Hi John,
> Looks mostly okay. The "See varstr_abbrev_abort() for more details."
> are repeated several times close together, so I would replace those
> with a header comment like "This is based on varstr_abbrev_abort(),
> but some comments have been elided for brevity. See there for more
> details."
OK, fixed.
> + * the worst case, where we do many string transformations for no saving
> + * in full strcoll()-based comparisons. These statistics are used by
> + * bytea_abbrev_abort().
>
> s/strcoll/memcmp/, and maybe s/transformations/abbreviations/ since
> that was talking about strxfrm().
Agree. Fixed.
> > > - * More generally, it's okay that bytea callers can have NUL bytes in
> > > - * strings because abbreviated cmp need not make a distinction between
> > > - * terminating NUL bytes, and NUL bytes representing actual NULs in the
> > > - * authoritative representation. Hopefully a comparison at or past one
>
> > > Why is this gone -- AFAICT it's still true for bytea, no matter what
> > > file it's located in?
> >
> > Actually for bytea_abbrev_convert() this comment makes no sense IMO.

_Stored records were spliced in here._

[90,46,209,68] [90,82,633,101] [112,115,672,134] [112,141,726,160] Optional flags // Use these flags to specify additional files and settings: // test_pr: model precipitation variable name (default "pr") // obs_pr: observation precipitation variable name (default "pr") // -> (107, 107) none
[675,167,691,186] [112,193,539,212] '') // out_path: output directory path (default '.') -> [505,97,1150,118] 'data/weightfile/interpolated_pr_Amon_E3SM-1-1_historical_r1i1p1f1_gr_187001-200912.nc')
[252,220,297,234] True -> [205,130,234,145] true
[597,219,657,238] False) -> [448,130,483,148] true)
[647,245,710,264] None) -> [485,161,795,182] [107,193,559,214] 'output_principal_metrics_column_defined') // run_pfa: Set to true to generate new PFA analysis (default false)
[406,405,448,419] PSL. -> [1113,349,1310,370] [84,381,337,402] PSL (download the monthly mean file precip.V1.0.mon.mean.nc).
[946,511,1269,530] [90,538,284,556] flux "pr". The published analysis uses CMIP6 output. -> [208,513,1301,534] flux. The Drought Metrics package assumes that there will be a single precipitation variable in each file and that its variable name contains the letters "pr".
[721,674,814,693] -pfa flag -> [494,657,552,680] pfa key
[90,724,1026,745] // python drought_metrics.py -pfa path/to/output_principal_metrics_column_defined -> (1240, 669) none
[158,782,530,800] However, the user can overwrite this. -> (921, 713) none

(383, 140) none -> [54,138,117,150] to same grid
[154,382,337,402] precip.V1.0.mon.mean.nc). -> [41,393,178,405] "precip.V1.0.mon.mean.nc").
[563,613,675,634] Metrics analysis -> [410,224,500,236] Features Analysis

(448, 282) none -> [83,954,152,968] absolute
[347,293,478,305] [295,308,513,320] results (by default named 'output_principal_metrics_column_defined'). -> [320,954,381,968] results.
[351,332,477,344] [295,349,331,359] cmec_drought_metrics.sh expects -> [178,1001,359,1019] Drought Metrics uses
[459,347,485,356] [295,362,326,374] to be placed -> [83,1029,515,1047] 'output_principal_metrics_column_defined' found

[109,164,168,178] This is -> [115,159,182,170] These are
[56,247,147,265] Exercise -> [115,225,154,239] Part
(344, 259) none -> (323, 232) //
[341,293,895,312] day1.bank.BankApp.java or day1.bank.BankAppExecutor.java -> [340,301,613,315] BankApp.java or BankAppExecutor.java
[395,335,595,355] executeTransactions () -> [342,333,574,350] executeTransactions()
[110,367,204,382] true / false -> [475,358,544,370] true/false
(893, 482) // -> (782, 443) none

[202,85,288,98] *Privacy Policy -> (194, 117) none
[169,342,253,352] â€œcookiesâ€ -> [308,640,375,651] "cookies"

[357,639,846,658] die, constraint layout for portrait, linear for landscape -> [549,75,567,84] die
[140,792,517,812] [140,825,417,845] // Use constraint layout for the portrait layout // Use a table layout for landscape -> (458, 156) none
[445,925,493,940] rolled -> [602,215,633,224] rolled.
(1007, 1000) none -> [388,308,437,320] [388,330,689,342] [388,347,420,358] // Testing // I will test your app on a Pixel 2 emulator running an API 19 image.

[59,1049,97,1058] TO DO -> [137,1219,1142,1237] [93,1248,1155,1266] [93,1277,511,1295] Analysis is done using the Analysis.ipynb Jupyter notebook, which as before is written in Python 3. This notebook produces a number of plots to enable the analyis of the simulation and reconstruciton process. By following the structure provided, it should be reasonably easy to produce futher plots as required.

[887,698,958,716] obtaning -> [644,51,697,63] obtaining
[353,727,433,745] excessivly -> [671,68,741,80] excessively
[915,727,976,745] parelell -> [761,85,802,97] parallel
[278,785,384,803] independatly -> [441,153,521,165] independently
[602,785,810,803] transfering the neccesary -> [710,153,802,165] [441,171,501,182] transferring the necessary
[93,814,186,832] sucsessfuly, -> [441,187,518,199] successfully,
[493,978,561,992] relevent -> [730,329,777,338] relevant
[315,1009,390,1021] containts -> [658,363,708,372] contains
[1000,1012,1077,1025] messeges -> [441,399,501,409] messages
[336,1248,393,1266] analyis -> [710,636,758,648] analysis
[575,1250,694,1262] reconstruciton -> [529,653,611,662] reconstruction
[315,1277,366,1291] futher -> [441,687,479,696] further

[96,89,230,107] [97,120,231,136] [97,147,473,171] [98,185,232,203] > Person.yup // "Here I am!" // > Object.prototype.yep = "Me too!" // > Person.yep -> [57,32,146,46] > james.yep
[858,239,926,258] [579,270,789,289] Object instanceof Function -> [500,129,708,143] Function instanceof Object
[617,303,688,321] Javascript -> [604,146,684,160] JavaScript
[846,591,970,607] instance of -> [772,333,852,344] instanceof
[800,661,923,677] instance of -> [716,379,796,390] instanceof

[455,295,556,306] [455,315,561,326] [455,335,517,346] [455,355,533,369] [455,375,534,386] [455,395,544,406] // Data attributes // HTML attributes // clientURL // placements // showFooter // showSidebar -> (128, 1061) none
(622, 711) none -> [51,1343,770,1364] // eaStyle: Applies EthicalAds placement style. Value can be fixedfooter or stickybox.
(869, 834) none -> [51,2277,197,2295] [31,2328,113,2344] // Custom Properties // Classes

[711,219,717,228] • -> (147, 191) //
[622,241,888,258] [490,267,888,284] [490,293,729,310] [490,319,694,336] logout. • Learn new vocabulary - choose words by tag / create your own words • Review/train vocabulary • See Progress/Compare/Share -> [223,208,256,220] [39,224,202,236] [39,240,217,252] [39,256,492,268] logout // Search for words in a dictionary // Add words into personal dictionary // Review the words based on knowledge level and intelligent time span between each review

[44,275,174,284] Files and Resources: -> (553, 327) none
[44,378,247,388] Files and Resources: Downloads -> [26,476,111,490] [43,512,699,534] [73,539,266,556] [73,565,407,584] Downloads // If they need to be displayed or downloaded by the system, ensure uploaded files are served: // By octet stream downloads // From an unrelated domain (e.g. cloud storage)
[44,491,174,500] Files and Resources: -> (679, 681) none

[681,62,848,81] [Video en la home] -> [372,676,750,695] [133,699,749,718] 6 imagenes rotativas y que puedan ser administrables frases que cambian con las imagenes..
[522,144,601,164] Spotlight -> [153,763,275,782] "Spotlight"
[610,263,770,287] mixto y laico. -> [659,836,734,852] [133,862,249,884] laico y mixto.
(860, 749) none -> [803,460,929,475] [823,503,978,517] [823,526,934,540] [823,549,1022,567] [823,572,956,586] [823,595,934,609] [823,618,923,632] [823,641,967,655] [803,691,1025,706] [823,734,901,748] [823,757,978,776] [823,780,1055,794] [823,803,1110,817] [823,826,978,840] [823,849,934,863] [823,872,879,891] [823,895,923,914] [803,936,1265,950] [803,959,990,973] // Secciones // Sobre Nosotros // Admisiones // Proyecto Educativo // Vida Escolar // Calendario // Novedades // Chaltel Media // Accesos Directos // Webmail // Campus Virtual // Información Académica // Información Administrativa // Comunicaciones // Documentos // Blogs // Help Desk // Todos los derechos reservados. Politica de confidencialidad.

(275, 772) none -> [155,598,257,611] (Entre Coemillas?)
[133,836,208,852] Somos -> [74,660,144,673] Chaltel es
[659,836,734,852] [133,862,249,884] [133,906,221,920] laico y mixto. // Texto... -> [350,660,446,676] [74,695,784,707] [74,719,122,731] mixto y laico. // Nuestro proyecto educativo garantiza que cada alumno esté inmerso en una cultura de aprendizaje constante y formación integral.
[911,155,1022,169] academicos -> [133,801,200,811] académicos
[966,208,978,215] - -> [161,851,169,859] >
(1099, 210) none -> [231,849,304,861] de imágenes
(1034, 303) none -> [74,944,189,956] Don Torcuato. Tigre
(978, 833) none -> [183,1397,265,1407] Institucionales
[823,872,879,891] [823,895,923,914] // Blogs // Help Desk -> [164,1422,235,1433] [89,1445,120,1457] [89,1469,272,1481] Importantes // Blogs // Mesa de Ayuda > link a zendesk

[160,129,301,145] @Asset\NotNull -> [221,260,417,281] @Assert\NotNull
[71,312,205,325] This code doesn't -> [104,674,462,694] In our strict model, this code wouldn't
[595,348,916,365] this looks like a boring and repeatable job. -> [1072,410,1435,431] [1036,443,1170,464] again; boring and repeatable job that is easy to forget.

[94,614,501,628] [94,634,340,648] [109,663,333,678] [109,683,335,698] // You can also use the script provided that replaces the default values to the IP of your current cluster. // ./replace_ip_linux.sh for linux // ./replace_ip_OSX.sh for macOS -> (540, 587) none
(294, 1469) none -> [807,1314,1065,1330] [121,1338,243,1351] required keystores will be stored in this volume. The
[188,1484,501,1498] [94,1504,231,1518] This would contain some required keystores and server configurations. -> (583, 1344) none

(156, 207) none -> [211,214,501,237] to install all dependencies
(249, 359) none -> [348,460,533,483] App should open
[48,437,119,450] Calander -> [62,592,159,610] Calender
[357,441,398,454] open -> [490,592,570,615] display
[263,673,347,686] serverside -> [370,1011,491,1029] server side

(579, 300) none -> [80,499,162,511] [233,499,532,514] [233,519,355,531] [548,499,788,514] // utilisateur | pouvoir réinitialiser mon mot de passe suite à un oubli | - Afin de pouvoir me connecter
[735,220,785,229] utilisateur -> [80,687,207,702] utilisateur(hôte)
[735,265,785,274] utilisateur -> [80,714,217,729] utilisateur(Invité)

> > Presumably the reader is aware that '\x0000...' is a valid bytea, and
> > there is no such thing as "terminating NUL bytes" for bytea.
>
> It makes perfect sense to me. The abbreviated datum has terminating
> NUL bytes if the source length is shorter than 8 bytes. The comment is
> explaining why comparing bytea abbreviated datums still works. It
> seems like everything starting with "abbreviated cmp need not ..." is
> still appropriate for bytea.c.
OK, I returned the comment to bytea.c, but replaced "string" with
"bytea". IMO mentioning "strings" is confusing in this context.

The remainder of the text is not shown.